Once valued at $200 million, Tough Mudder was formerly considered the dominant player in the field
Staff report
Less than two months after Tough Mudder’s creditors forced it into filing for Chapter 11 bankruptcy protection, the extreme obstacle race operator may be nearing a finish line of sorts. Tough Mudder’s chief rival, Spartan Race, has reportedly agreed to pay $700,000 for the company and take on as much as $10 million in liabilities, according to Bloomberg.
Spartan will reportedly also honor all tickets that were previously purchased for Tough Mudder events.
Both companies operate obstacle courses in a variety of countries throughout the world. They’ve also both received prior venture capital backing. Tough Mudder’s largest round was a $51 million financing in 2014 that valued the New York-based company at $200 million, according to PitchBook data. Boston-based Spartan, which has received backing from Hearst Ventures, raised a $10 million round in 2016 that valued it at about $50.6 million, according to PitchBook data.

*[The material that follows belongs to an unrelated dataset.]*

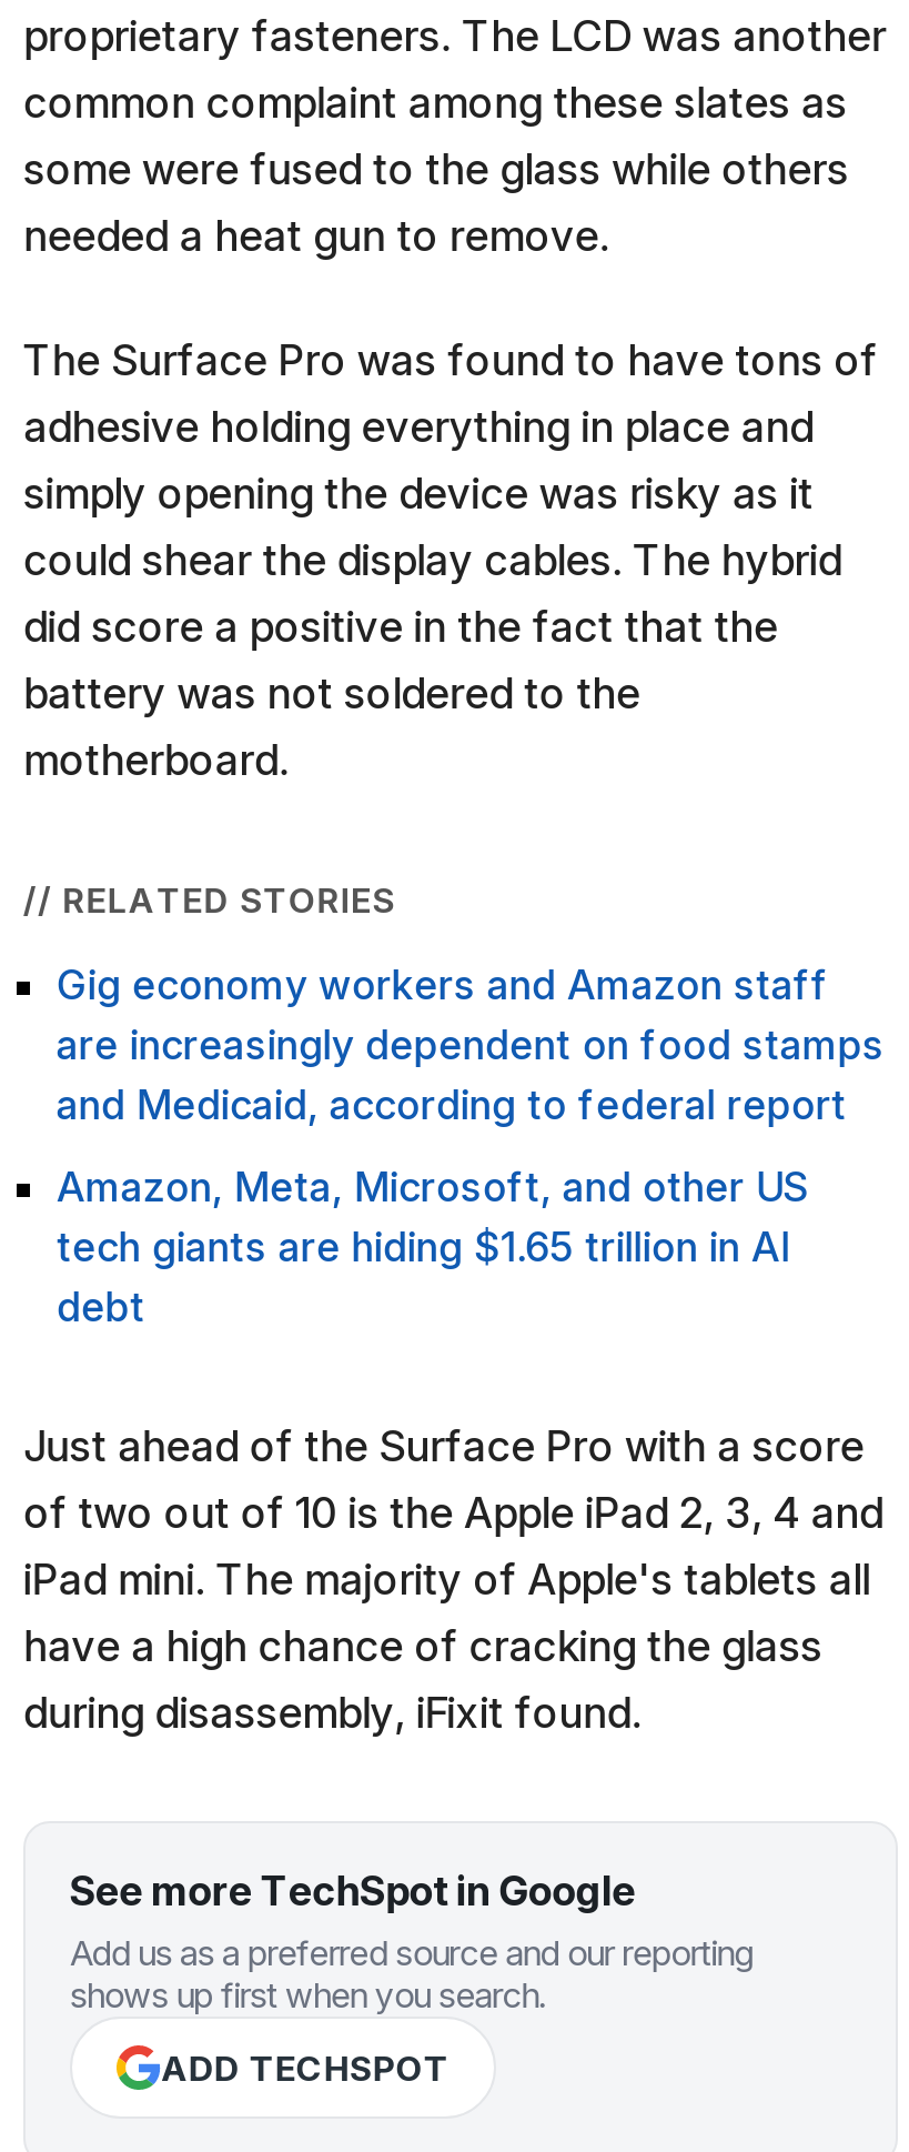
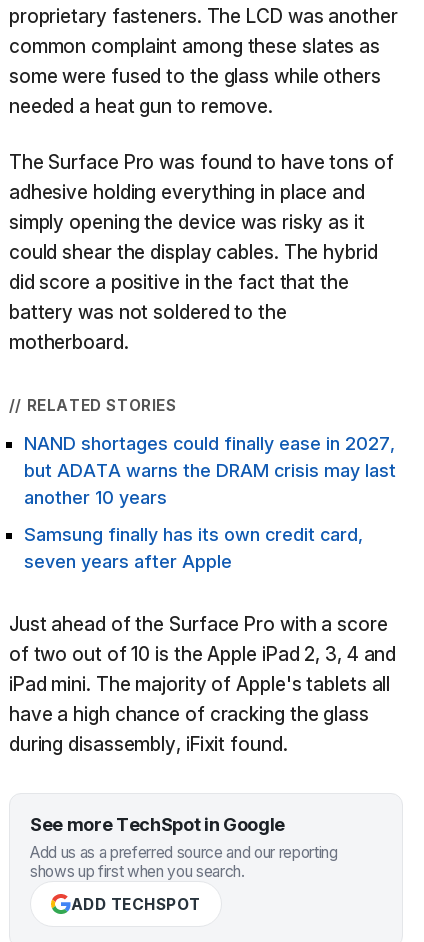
[56,962,884,1128] Gig economy workers and Amazon staff | are increasingly dependent on food stamps | and Medicaid, according to federal report -> [24,433,396,508] NAND shortages could finally ease in 2027, | but ADATA warns the DRAM crisis may last | another 10 years
[56,1164,809,1330] Amazon, Meta, Microsoft, and other US | tech giants are hiding $1.65 trillion in AI | debt -> [24,524,363,572] Samsung finally has its own credit card, | seven years after Apple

“This is a goal we’ve had for some time,” said Spartan CEO and founder Joe De Sena, in a story authored by the Spartan editors on the Spartan website. “Putting the success of the two together strengthens our global mission of getting 100 million people off the couch,” De Sena continued.
Spartan will continue to work with Tough Mudder’s founders, Will Dean and Guy Livingstone, in efforts to complete the acquisition.
“I look forward to creating a lasting partnership with Will and Guy as we seek to complete the merger,” De Sena said. “I’m excited about the prospect of what we can do together, as one team.”